British anthropologist

Jack Herbert Driberg (April 1888 – 5 February 1946) was a British anthropologist. He was a part of the Uganda Protectorate and published The Lango: A Nilotic Tribe of Uganda in 1923.

==Personal life and education==

Driberg was born in April 1888. He attended Lancing College. He also attended Hertford College. He died on 5 February 1946.

==Professional work==

Driberg became involved in the Uganda Protectorate in 1912. In 1921 he became involved in service in Anglo-Egyptian Sudan. He wrote The Lango: A Nilotic Tribe of Uganda in 1923. He left Sudan in 1925. He moved back to London, England and attended the London School of Economics.
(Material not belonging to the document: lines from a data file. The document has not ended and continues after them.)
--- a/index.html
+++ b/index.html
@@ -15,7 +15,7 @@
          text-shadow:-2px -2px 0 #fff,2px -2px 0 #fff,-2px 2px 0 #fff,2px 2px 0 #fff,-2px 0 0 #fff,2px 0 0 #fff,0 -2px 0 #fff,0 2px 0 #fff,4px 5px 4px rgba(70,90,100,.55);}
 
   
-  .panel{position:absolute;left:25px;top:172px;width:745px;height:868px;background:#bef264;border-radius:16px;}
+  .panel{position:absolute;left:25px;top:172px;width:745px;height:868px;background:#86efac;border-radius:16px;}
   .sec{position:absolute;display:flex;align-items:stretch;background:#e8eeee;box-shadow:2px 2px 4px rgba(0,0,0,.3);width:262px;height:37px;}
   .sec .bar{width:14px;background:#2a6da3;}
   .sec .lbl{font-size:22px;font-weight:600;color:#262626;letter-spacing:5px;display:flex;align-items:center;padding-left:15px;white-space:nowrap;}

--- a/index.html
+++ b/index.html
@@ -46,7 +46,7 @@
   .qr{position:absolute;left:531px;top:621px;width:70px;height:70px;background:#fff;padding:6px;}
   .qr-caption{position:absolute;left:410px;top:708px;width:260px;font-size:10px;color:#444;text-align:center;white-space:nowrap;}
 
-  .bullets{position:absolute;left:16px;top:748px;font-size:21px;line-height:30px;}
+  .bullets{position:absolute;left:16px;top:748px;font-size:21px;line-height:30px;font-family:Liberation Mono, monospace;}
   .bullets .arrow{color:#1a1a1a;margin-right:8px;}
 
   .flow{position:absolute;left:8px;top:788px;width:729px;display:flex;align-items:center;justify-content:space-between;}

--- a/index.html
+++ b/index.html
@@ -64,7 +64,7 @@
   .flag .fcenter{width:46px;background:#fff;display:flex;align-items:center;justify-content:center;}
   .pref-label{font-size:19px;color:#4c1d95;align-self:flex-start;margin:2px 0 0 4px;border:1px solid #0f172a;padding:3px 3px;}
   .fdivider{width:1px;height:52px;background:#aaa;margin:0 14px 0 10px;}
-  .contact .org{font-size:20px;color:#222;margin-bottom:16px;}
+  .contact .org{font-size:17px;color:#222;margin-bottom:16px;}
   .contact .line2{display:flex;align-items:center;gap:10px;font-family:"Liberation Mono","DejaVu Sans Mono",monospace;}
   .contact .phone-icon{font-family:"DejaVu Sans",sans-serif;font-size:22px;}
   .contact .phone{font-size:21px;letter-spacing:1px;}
He became faculty in the anthropology department at the University of Cambridge. In 1939 he began serving during World War II.

===The Lango: A Nilotic Tribe of Uganda===

While in the Uganda Protectorate, Driberg lived with the Langi people in Uganda. In 1923, he wrote The Lango: A Nilotic Tribe of Uganda about his experience. The book is an ethnographic look at the Langi. It includes fables and a Lango-English dictionary.